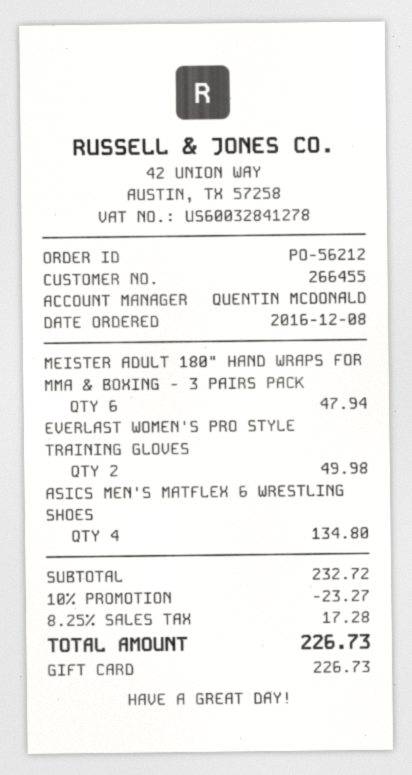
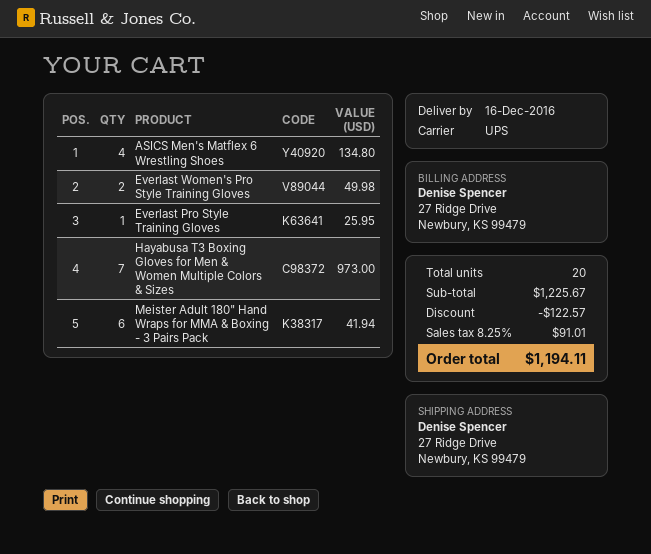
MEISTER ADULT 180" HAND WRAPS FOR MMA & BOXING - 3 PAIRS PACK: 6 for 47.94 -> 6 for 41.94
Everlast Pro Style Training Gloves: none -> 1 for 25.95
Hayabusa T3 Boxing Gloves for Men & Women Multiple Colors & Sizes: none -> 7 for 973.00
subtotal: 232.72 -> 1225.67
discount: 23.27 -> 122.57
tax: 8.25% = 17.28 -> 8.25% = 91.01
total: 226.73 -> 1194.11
+===+
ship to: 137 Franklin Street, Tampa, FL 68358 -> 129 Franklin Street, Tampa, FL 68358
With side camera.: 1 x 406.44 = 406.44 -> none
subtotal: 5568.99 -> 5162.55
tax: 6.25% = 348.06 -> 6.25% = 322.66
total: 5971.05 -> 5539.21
+===+
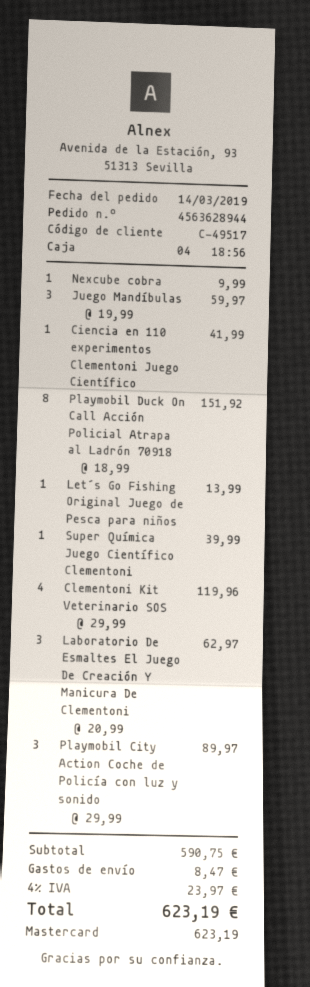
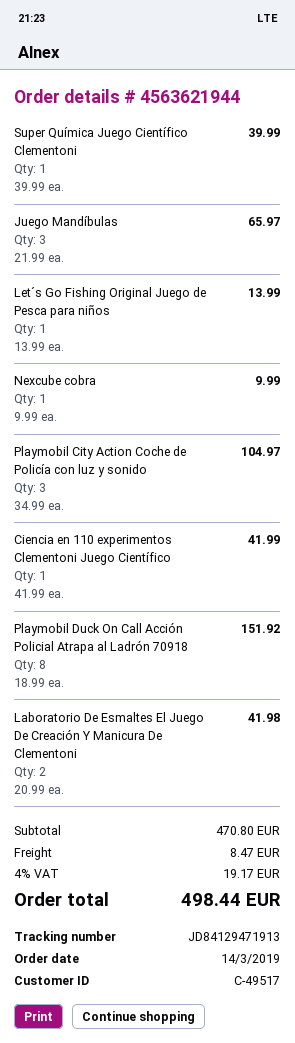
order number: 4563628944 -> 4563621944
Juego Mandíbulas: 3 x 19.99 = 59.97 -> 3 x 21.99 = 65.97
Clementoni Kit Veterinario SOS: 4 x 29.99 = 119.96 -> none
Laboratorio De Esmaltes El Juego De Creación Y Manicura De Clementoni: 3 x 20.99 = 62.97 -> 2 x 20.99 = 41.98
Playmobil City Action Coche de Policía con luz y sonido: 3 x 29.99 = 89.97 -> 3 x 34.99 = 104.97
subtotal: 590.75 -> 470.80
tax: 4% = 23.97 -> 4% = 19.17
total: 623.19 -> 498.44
+===+
**What the task requires:** Give the number of lines containing "subtotal" in the entries, and no other text.

**Reply to the exercise:** 3